Volvía a escribir mi libro más conocido y lo hacía deliberadamente sin el menor nervio, para no caer en el riesgo, por remoto que fuera, de pasar a los anales (palabra horrible) de la historia de la literatura.
Volvía a enamorarme de mi primer amor y volvía a perderlo cuando un amigo me advertía que, cuando la mujer tiene virtudes masculinas, es para salir corriendo y, cuando no las tiene, es ella misma la que se larga enseguida.

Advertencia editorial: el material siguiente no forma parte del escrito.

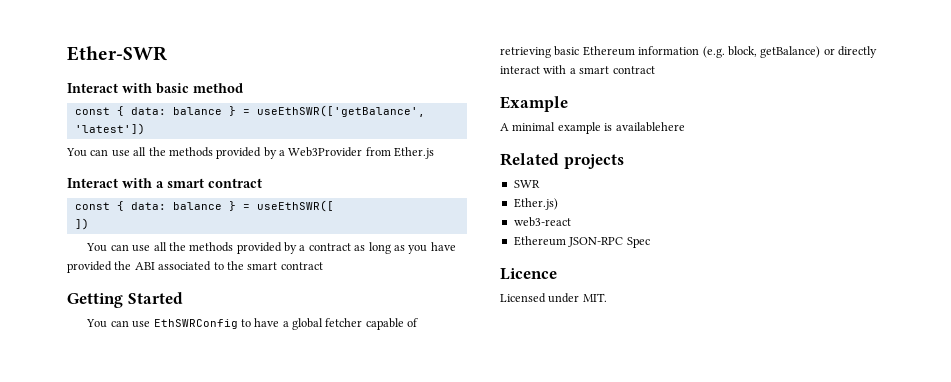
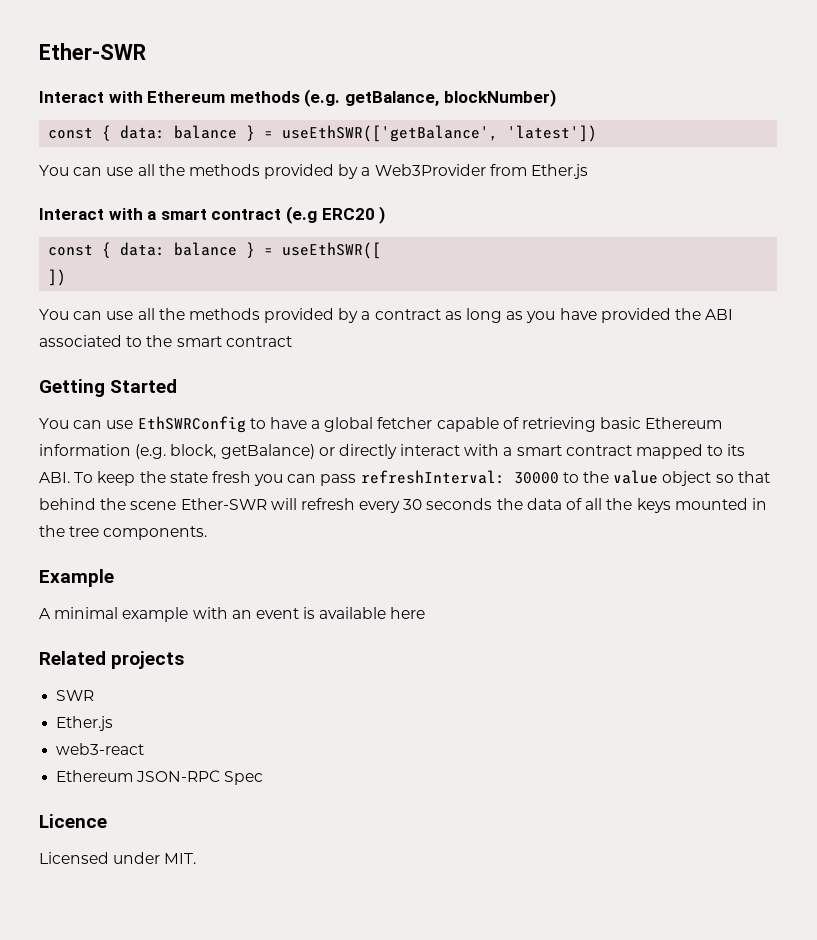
- Interact with basic method
+ Interact with Ethereum methods (e.g. getBalance, blockNumber)
- Interact with a smart contract
+ Interact with a smart contract (e.g ERC20 )
- You can use EthSWRConfig to have a global fetcher capable of retrieving basic Ethereum information (e.g. block, getBalance) or directly interact with a smart contract
+ You can use EthSWRConfig to have a global fetcher capable of retrieving basic Ethereum information (e.g. block, getBalance) or directly interact with a smart contract mapped to its ABI. To keep the state fresh you can pass refreshInterval: 30000 to the value object so that behind the scene Ether-SWR will refresh every 30 seconds the data of all the keys mounted in the tree components.
  Example
- A minimal example is availablehere
+ A minimal example with an event is available here
  SWR
- Ether.js)
+ Ether.js

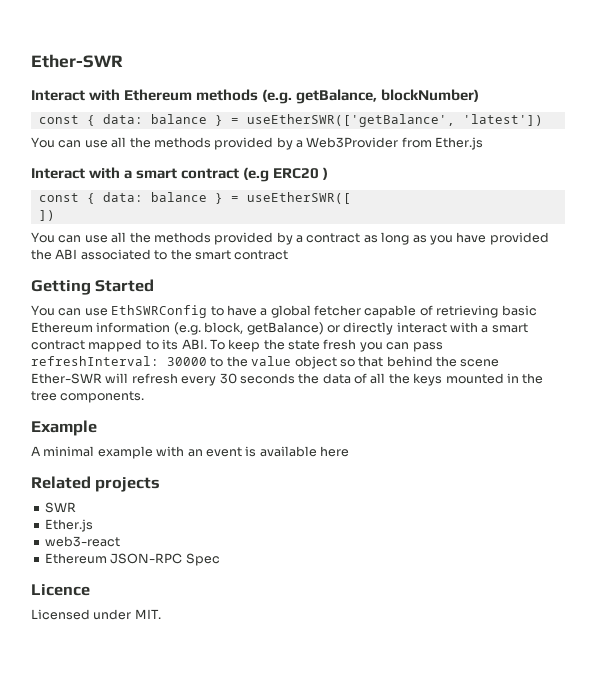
- const { data: balance } = useEthSWR(['getBalance', 'latest'])
+ const { data: balance } = useEtherSWR(['getBalance', 'latest'])
- const { data: balance } = useEthSWR([
+ const { data: balance } = useEtherSWR([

Volvía a ser joven y leía por primera vez el poema «No volveré a ser joven», de Jaime Gil de Biedma. Y volvía a tener veintitantos años y a ver a escritores mayores que me impresionaban porque parecían vencidos, derrotados; se Ies notaba apáticos y parecía que no se interesaran por nada. No hace mucho, supe que de joven Paul Auster había tenido con los escritores mayores impresiones parecidas y que ahora que ha envejecido se ha dado cuenta de lo que les pasaba a aquellos viejos: sentían que nadie iba a ser capaz de cambiarlos, que no vendría ningún jovencito a descubrirles nada.
Volvía a esa duodécima planta a la que acudo cada tarde para una inyección intravenosa dentro de un tratamiento que intenta liquidar una bacteria hasta hoy única y desconocida -la olopdrysdizina- que me ha sido imposible liquidar por vía oral.
Esa duodécima planta no puede ser más extraña, es la extrañeza misma. Hay un cartel muy visible que advierte:
Se admiten conductas positivas.
No se admiten actitudes que induzcan al desánimo.
A simple vista, por la forma de sus sillones, la planta entera parece una peluquería de señoras, un salón de belleza. Los enfermos no son muchos, una minoría selecta. Aunque es bien sabido que en una minoría selecta hay una mayoría de imbéciles, mi duodécima planta debe de ser el único lugar del mundo donde no se da ese caso. Las conversaciones que de sillón a sillón tienen los enfermos son exquisitas -me recuerdan algunos diálogos de Perorata del apestado, de Bufalino-, son de una inteligencia sorprendente, y se diría que están dando la espalda a la ciudad de los atletas y los turistas. Cada día analizan en la enfermería anexa si sigo albergando la no menos exquisita olopdrysdizina y cada día imploro a los dioses que no me obliguen demasiado pronto a regresar de lleno a la pavorosa realidad de la ciudad olímpica.